Latent Space: The AI Engineer Podcast

Episode: Artificial Analysis: Independent LLM Evals as a Service

Guests: George Cameron & Micah-Hill Smith
Host: Latent.Space
Release Date: January 8, 2026

Episode Overview

This episode gives listeners a deep dive into Artificial Analysis (AA), a startup that has rapidly become an industry leader in independent benchmarking and evaluation of large language models (LLMs) and AI agents. Founders George Cameron and Micah-Hill Smith discuss their journey building an independent, transparent, and highly influential "Gartner of AI"—detailing the practices, philosophy, and technical rigor behind AA’s benchmarking and insights as a service, plus their broader impact on the ecosystem.

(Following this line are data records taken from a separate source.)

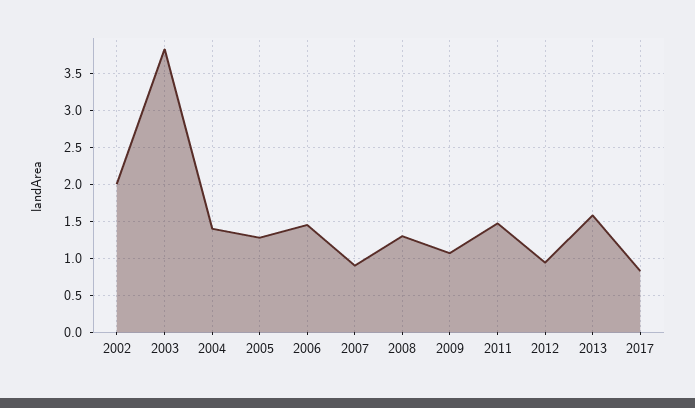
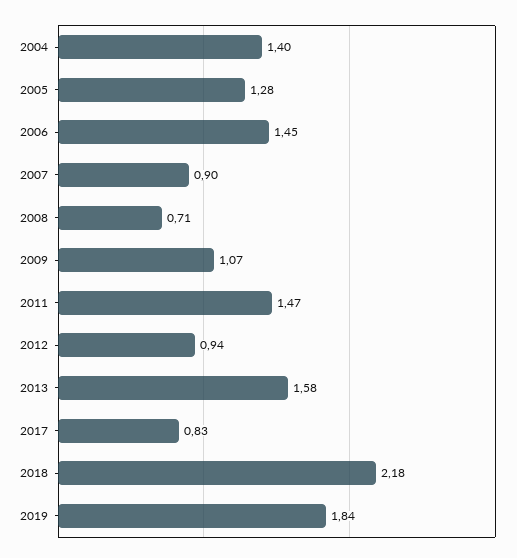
2002: 2 -> none
2003: 3.8 -> none
2008: 1.3 -> 0.71
2018: none -> 2.18
2019: none -> 1.84

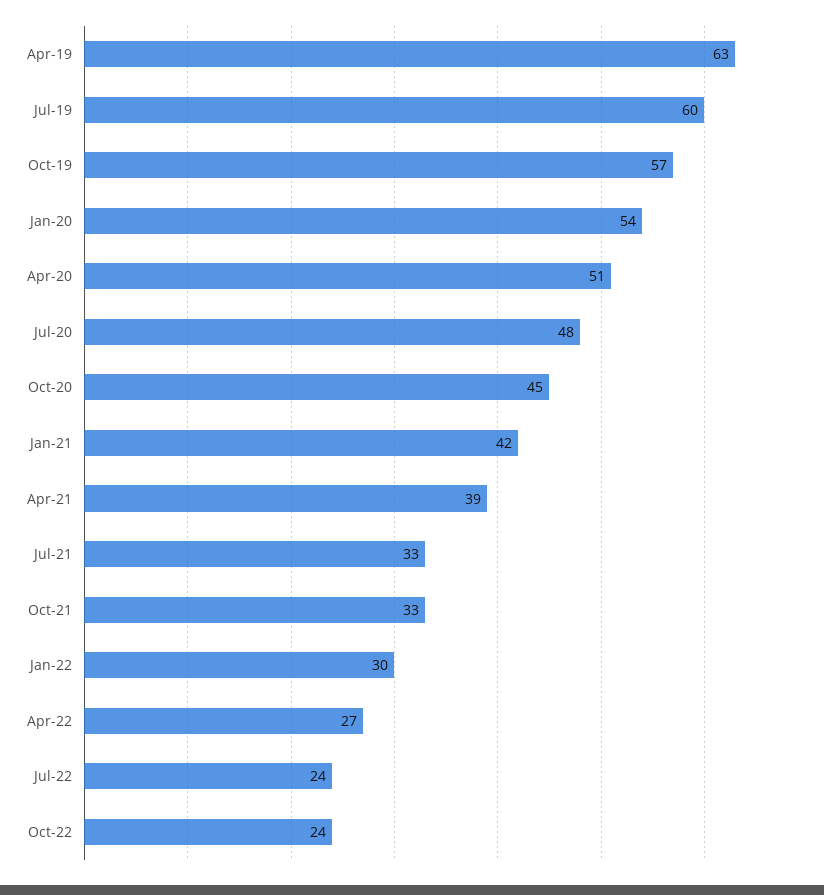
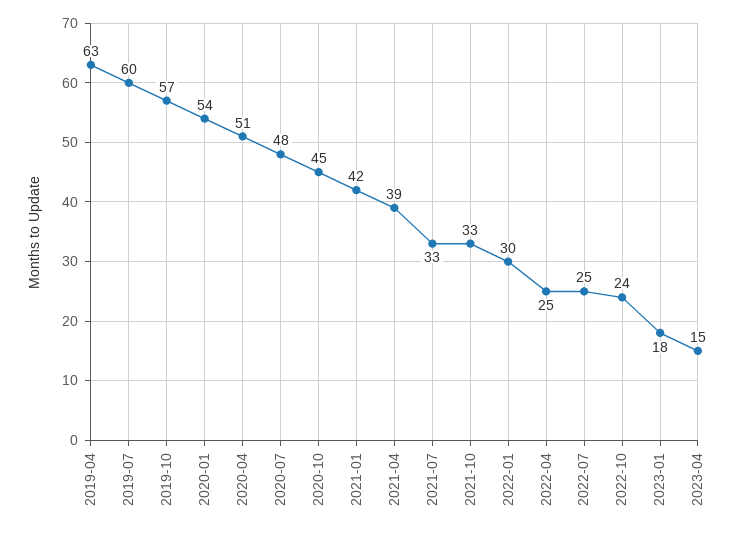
Apr-22: 27 -> 25
Jul-22: 24 -> 25
2023-01: none -> 18
2023-04: none -> 15

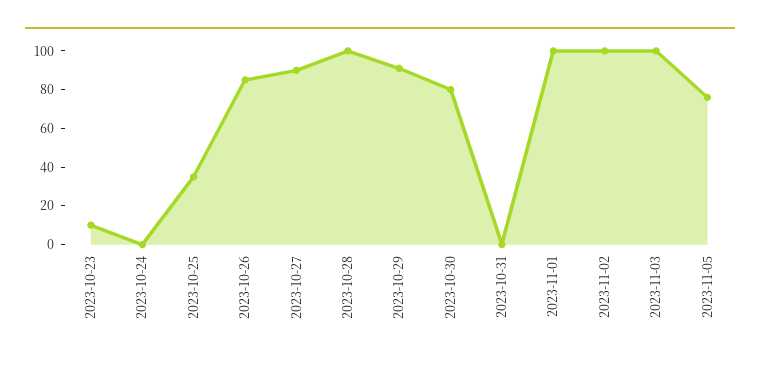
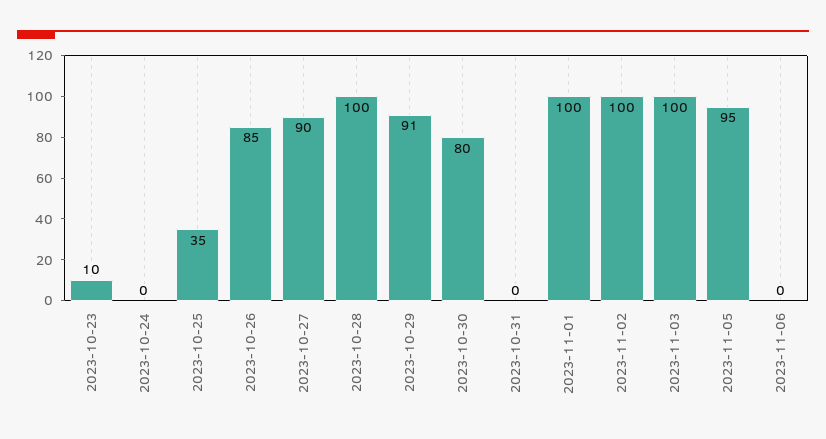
2023-11-05: 75 -> 95
2023-11-06: none -> 0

From the need for objective model evaluation and the nuances of benchmarking practices, to public and private business models, hot-off-the-press evals like the Omniscience (hallucination) Index and GDPVAL agentic benchmarks, as well as trends in cost, hardware, and openness, this episode offers a comprehensive crash course for anyone seeking a technical and business perspective on the present and future of AI model evaluation.

The Genesis of Artificial Analysis
Business Model & Independence
Technical Evolution of Benchmarking
Key Benchmarks & New Indices
Industry Impact & Openness
Trends: Cost, Hardware, and Agentic Evolutions
The Future of Benchmarks and AI Development
Notable Quotes & Moments

1. The Genesis of Artificial Analysis

Origins (04:40)
- AA was born out of necessity: both founders, working on AI projects (e.g., a legal AI assistant), found a lack of independent, apples-to-apples LLM benchmarks, especially concerning trade-offs between cost, accuracy, and speed.
- “The more you go into building something using LLMs, the more each bit of what you're doing ends up being a benchmarking problem.” – Micah (04:47)
From Side Project to Essential Service (06:06, 06:45)
- Initially a side project, AA’s website gained immediate traction due to its practical value.
- Community amplification—especially by Swix—helped AA quickly reach a broader audience.
The Early Landscape (07:01, 08:05)
- Before AA, evaluation was fragmented (papers copying results, unreliable comparisons, inconsistent formats).
- Standard open-source tools (EleutherAI's harness) existed but lacked consistent usage.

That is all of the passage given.